[m-rev.] Fixes to pprint and change for --dump-mlds

Ralph Becket rafe at cs.mu.OZ.AU
Wed Oct 24 15:03:14 AEST 2001
Previous message: [m-rev.] Fixes to pprint and change for --dump-mlds
Next message: [m-rev.] Fixes to pprint and change for --dump-mlds
Messages sorted by: [ date ] [ thread ] [ subject ] [ author ]
Mark Brown, Wednesday, 24 October 2001:
> This looks good.  I haven't finished the review yet, but here is a first
> round of comments.
> 
> On 23-Oct-2001, Ralph Becket <rafe at cs.mu.OZ.AU> wrote:
> > Estimated hours taken: 2.5
> > Branches: main
> > 
> > Fixed a performance bug in pprint and a couple of formatting bugs.
> 
> There should be regression tests for the formatting bug fixes.  Does
> this change affect any of the existing tests?  If so, the expected
> output of the test may need to be updated.

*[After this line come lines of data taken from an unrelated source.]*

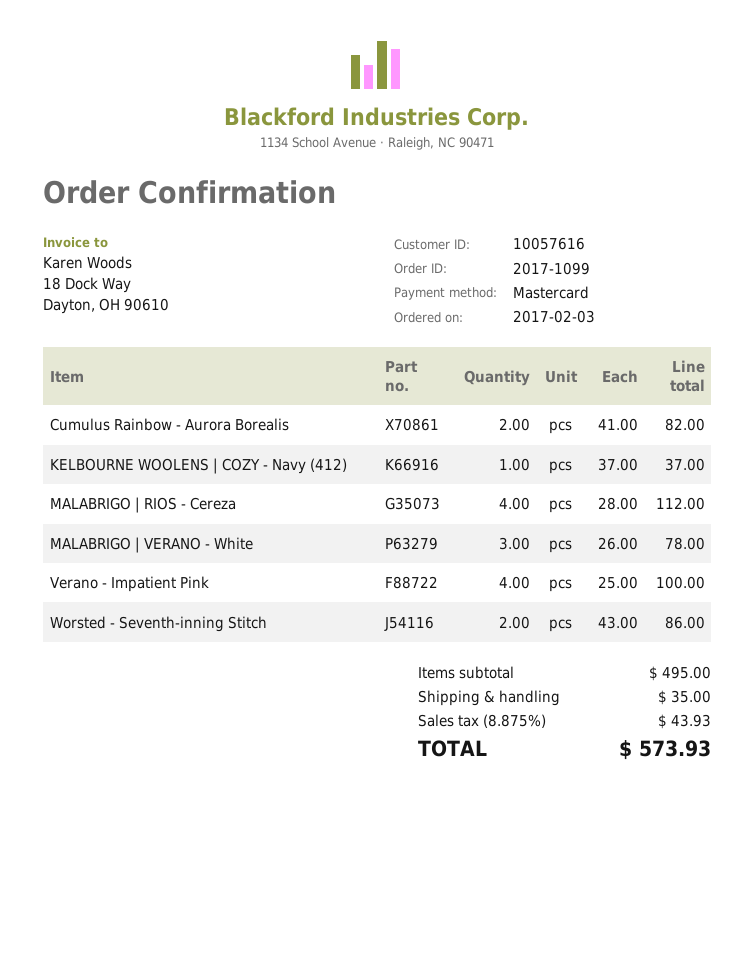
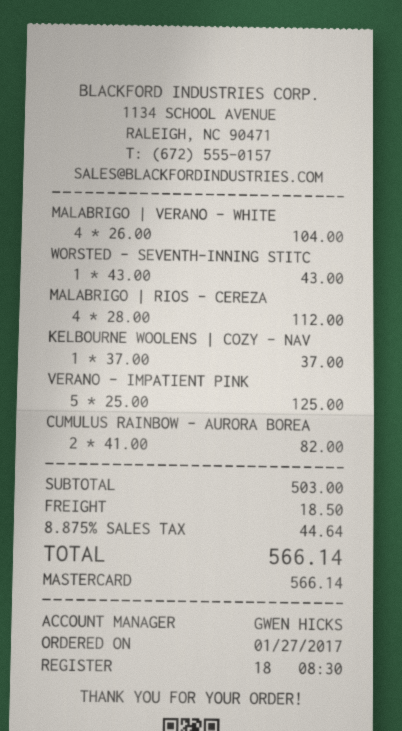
order date: 2017-02-03 -> 2017-01-27
MALABRIGO | VERANO - White: 3 x 26.00 = 78.00 -> 4 x 26.00 = 104.00
Verano - Impatient Pink: 4 x 25.00 = 100.00 -> 5 x 25.00 = 125.00
Worsted - Seventh-inning Stitch: 2 x 43.00 = 86.00 -> 1 x 43.00 = 43.00
subtotal: 495.00 -> 503.00
shipping: 35.00 -> 18.50
tax: 8.875% = 43.93 -> 8.875% = 44.64
total: 573.93 -> 566.14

There are currently no regression tests that involve pprint.  I'll
sort some out (see comment below).

> >  best(W, K, X)           = Best
> >  :-
> > -    be(W, K, ["" - X], Best, []).
> > +    be(W, K, ["" - X], [], RevBest),
> > +    Best = list__reverse(RevBest).
> 
> This raises a (minor) issue though: is the reversed list still of type
> simple_doc?  I don't think it should be, since it is intended to be
> interpreted differently.  So you could define a rev_simple_doc type, or
> just use list(string) in the type declarations of be/5 and push_string/3.
> 
> Also, the new list order should be documented, e.g. in the comment above
> the code for be/5.

Done.

> This change is fine, provided you have tested that the performance is
> acceptable.  Doing an MLDS dump of compiler/make_hlds.m might make a
> good test case.

I tried that.  On ceres it took about 2-5mins per mlds_dump file (there
are six), each of which contained more than 1.1million lines!  The
compiler hit a peak memory usage of 450MBytes without thrashing.

I'd say that was acceptable.

> Please address the above issues and post another diff, including test
> cases for where formatting used to go wrong.  I'll review the remaining
> changes after that (since I'll be able to review the formatting changes
> more effectively if I review the test cases at the same time).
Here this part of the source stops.